Los ataques en París, son un atentado contra toda la humanidad y una vil tentativa de aterrorizar a civiles. No hablemos ni siquiera del “enemigo común” actual en esta parte del mundo, el Estado Islámico, o de sus soldados, los jóvenes que día a día son manipulados psicológicamente en Francia, reclutados para morir matando. Ni siquiera hablemos ahora de ellos, demasiado ajenos al corazón de los ciudadanos de bien en este momento.
Estas tragedias que ocurren en las grandes metrópolis del mundo siempre imponen el tema de todas las demás que se han ignorado antes. Hablemos de todos esos que sospechamos sufriendo. ¿Quiénes son ellos? ¿Los sirios? ¿Los nigerianos? ¿Los que mueren día a día en la Guajira?
Son Ellos. Son una palabra que queda corta para aprehender el miedo y el dolor, matices de cada conflicto. Son lo que se esconde detrás de la ilusión de una realidad única, global y redonda que construimos en las pantallas. Son los que habitan, como nosotros, otros fragmentos de una realidad que forzosamente hemos de experimentar a pedazos. El primer ministro francés lo afirmó categóricamente: “estamos en guerra”. Quizás algunos de esos Otros tomen forma al volverse parte de ese nosotros que está en guerra.

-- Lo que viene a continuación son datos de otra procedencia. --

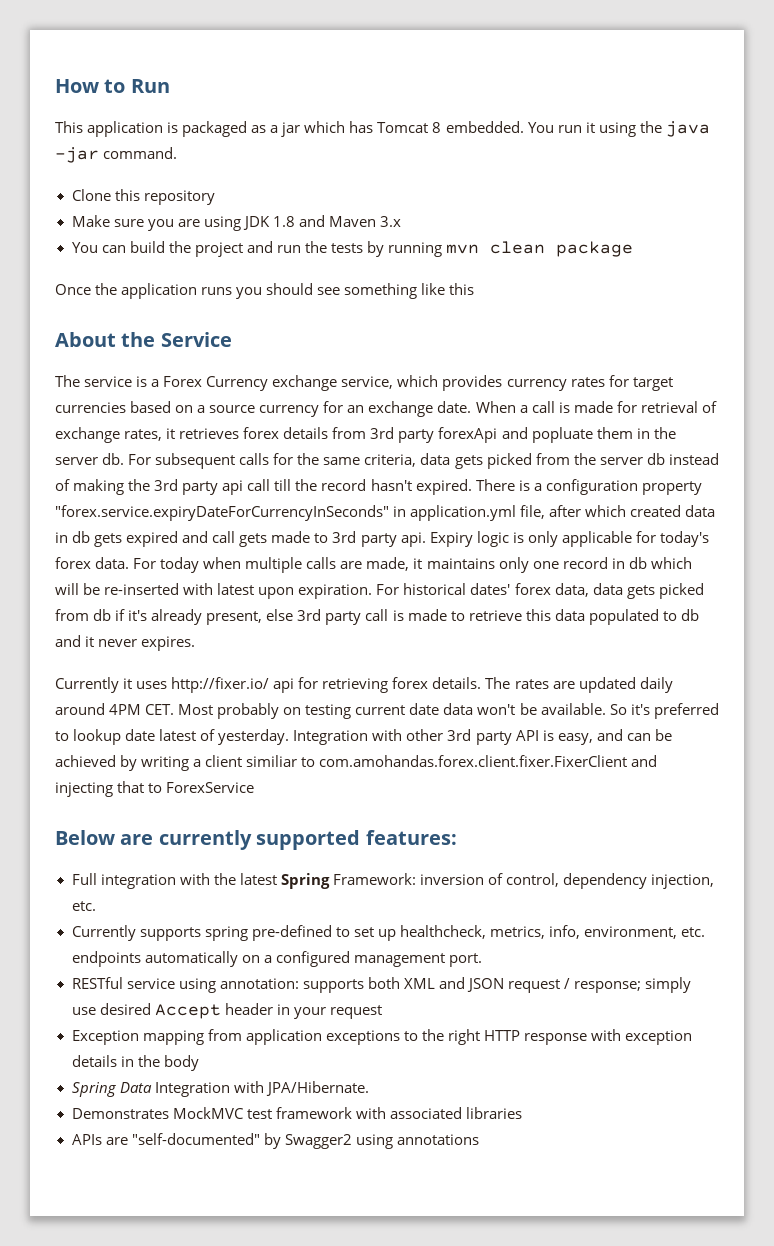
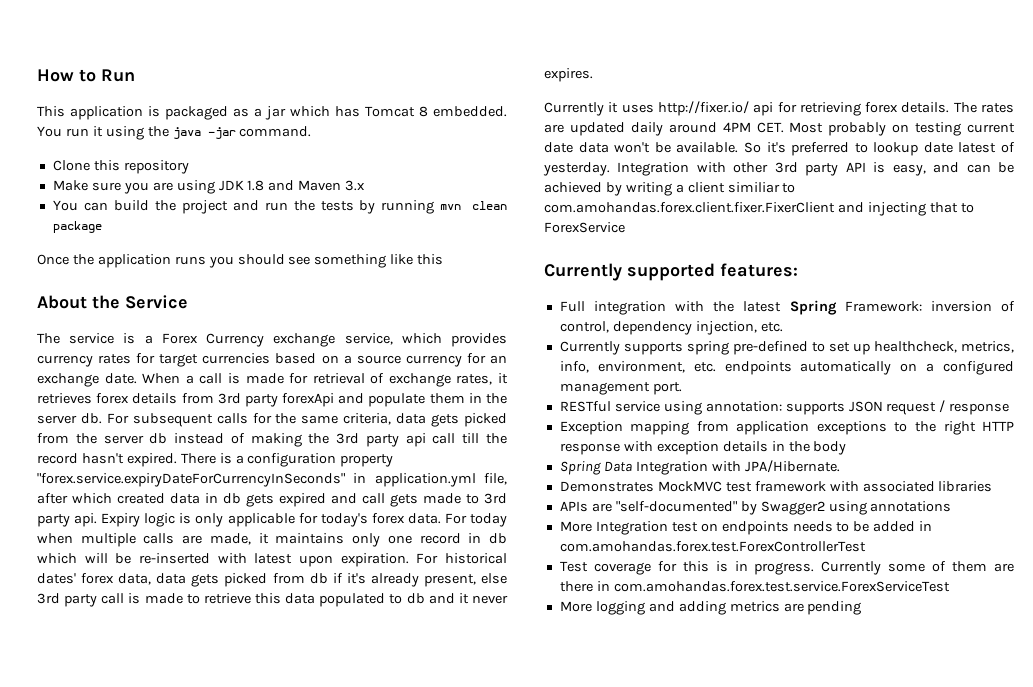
- When a call is made for retrieval of exchange rates, it retrieves forex details from 3rd party forexApi and popluate them in the server db.
+ When a call is made for retrieval of exchange rates, it retrieves forex details from 3rd party forexApi and populate them in the server db.
- Below are currently supported features:
+ Currently supported features:
- RESTful service using annotation: supports both XML and JSON request / response; simply use desired Accept header in your request
+ RESTful service using annotation: supports JSON request / response
+ More Integration test on endpoints needs to be added in com.amohandas.forex.test.ForexControllerTest
+ Test coverage for this is in progress. Currently some of them are there in com.amohandas.forex.test.service.ForexServiceTest
+ More logging and adding metrics are pending

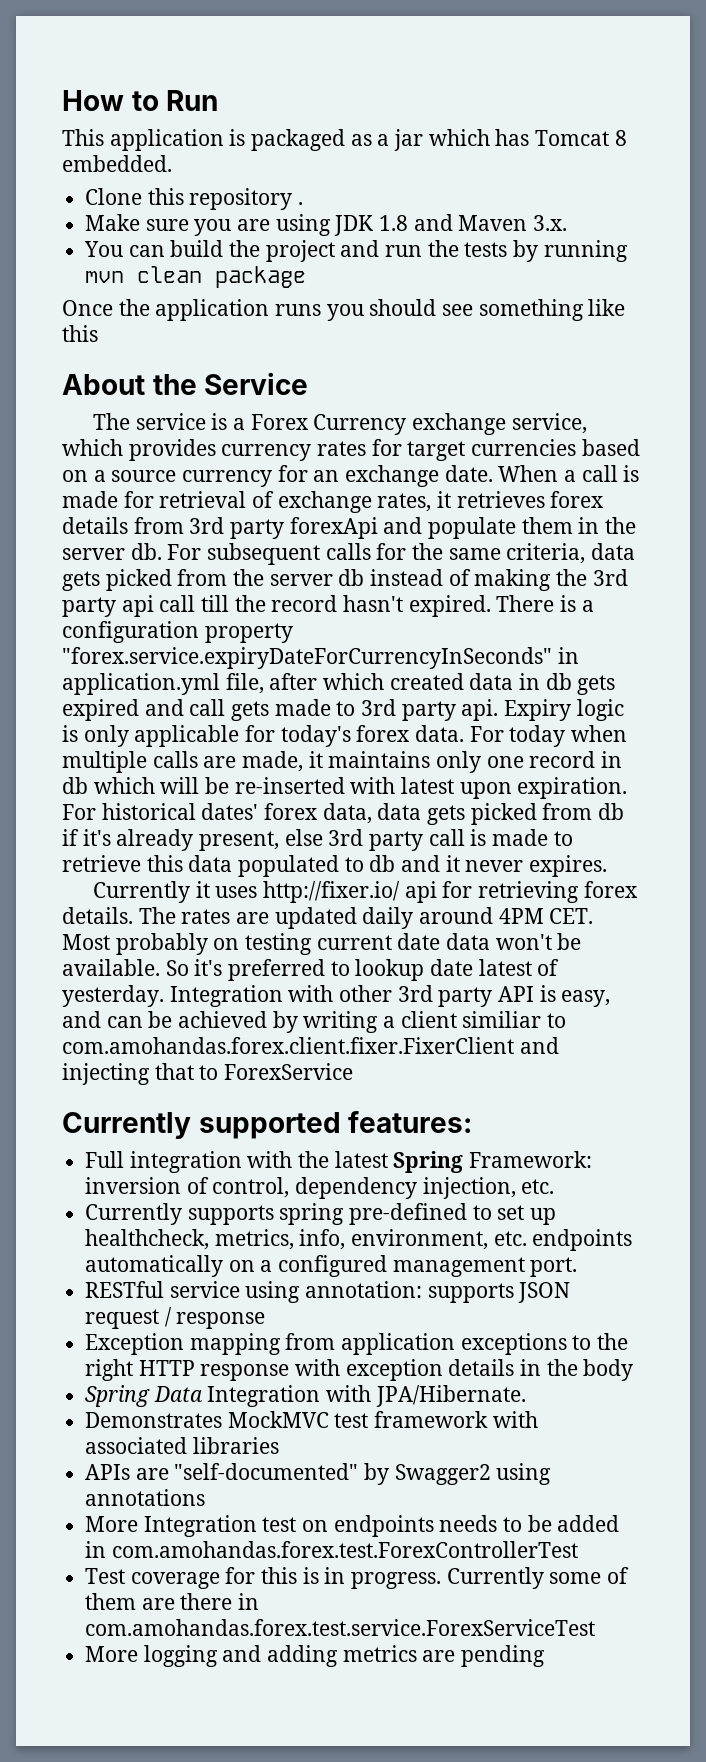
- You run it using the java -jar command.
- Clone this repository
+ Clone this repository .
- Make sure you are using JDK 1.8 and Maven 3.x
+ Make sure you are using JDK 1.8 and Maven 3.x.

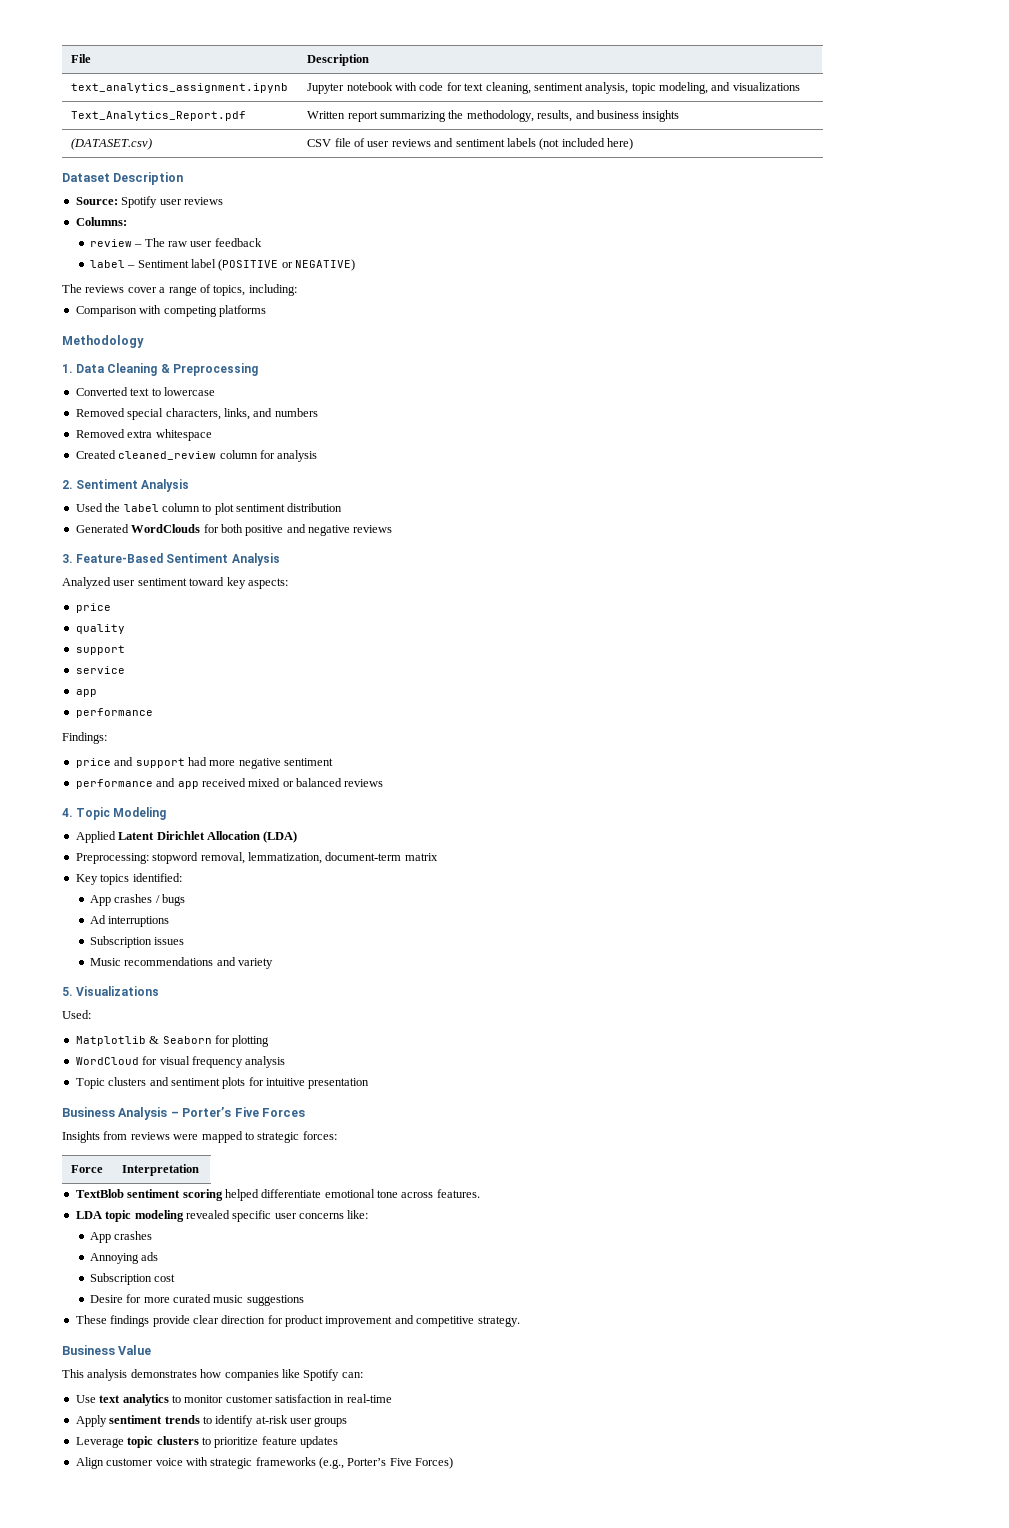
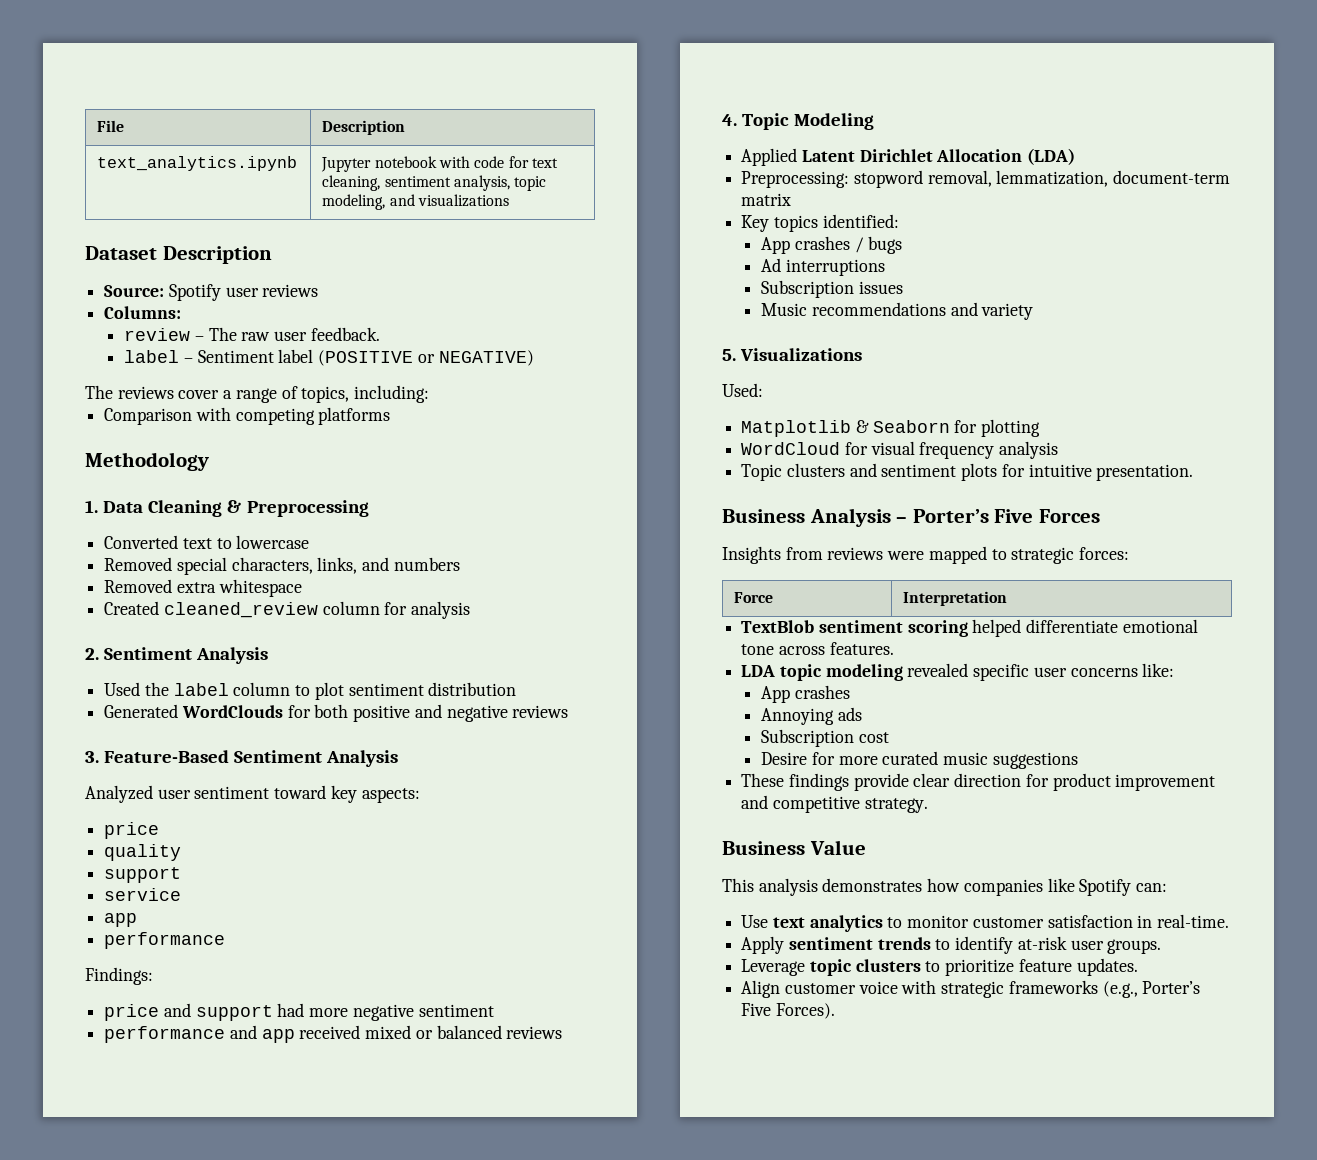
- text_analytics_assignment.ipynb | Jupyter notebook with code for text cleaning, sentiment analysis, topic modeling, and visualizations
+ text_analytics.ipynb | Jupyter notebook with code for text cleaning, sentiment analysis, topic modeling, and visualizations
- Text_Analytics_Report.pdf | Written report summarizing the methodology, results, and business insights
- (DATASET.csv) | CSV file of user reviews and sentiment labels (not included here)
- review – The raw user feedback
+ review – The raw user feedback.
- Topic clusters and sentiment plots for intuitive presentation
+ Topic clusters and sentiment plots for intuitive presentation.
- Use text analytics to monitor customer satisfaction in real-time
+ Use text analytics to monitor customer satisfaction in real-time.
- Apply sentiment trends to identify at-risk user groups
+ Apply sentiment trends to identify at-risk user groups.
- Leverage topic clusters to prioritize feature updates
+ Leverage topic clusters to prioritize feature updates.
- Align customer voice with strategic frameworks (e.g., Porter’s Five Forces)
+ Align customer voice with strategic frameworks (e.g., Porter’s Five Forces).

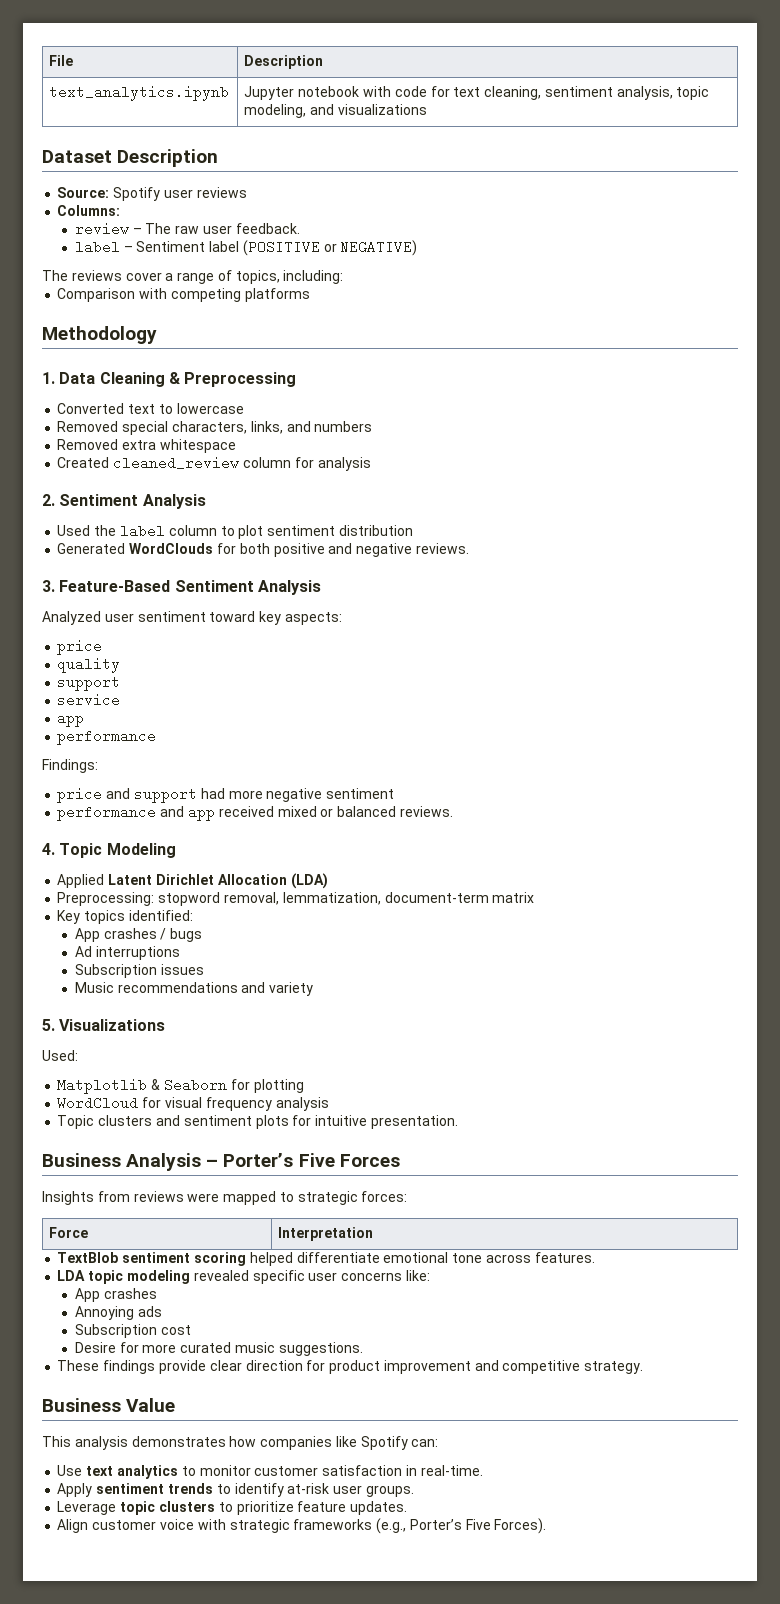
- Generated WordClouds for both positive and negative reviews
+ Generated WordClouds for both positive and negative reviews.
- performance and app received mixed or balanced reviews
+ performance and app received mixed or balanced reviews.
- Desire for more curated music suggestions
+ Desire for more curated music suggestions.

En esta amarga realidad advertimos que como un reloj inútil, un mundo dejó de funcionar. Quedó atrás un tiempo estéril y estamos paralizados en medio de la nada. Los habitantes del mundo que solo observan esta barbarie son una especie de tristeza atascada en el tiempo, y una niebla espectral domina los días.
Basta leer y escuchar las noticias que vienen de Francia, y la solidaridad incluso en las redes sociales, para comprobar que estamos más cerca de la mueca que del acto de sonreír. Lamentamos sin parar una plenitud que jamás tuvimos.
El terrorismo es una antología de la impotencia colectiva: aparte de la frustración y el resentimiento, el mundo es un infierno disfrazado de paraíso perdido, y varias expresiones acuñadas de todo el planeta resumen los rituales de este panorama desolador en el que más que revelaciones, solo se anuncian más guerras. El escenario de los sitios en conflicto comienza a salpicar violencia. La posibilidad del diálogo asoma trunca.
Los países vecinos estornudan y nosotros nos resfriamos. Las guerras que se libran en territorios fuera de nuestras fronteras nos incomodan y frenan las pocas ilusiones, producto del amargo antihéroe que basa su filosofía en fanatismos y dogmas, haciéndose un harakiri frente a un horizonte gris.
Dados los términos imperantes, no tenemos solución alguna, salvo reinventarnos, inventar un nuevo mundo posible para el planeta. Se expresa que del propio mal sale la vacuna. Veamos entonces los rostros de tanta gente inocente asesinada, y asumamos eso como un espejo donde nuestra propia deformidad emite señales negativas, gemidos de agonía. Existen intervenciones de especialistas donde el nombre de la paz va y viene con aire compungido. Uno es tan indolente que anda así, recitando la letra de aquel tango que dice: “el mundo es y será una porquería”.
No obstante, convendría que recuperamos el contacto con la naturaleza y la capacidad de hacer que de la tierra salga nuestro propio pan y donde la existencia se asuma como una celebración, no como un castigo, donde el hombre y la mujer cultiven la ternura y la visión profética, donde nazcan nuevos niños para los cuales será preciso crear escuelas que enseñen el arte de vivir, en vez del terrorismo que hoy gotea sin parar como una baba caníbal.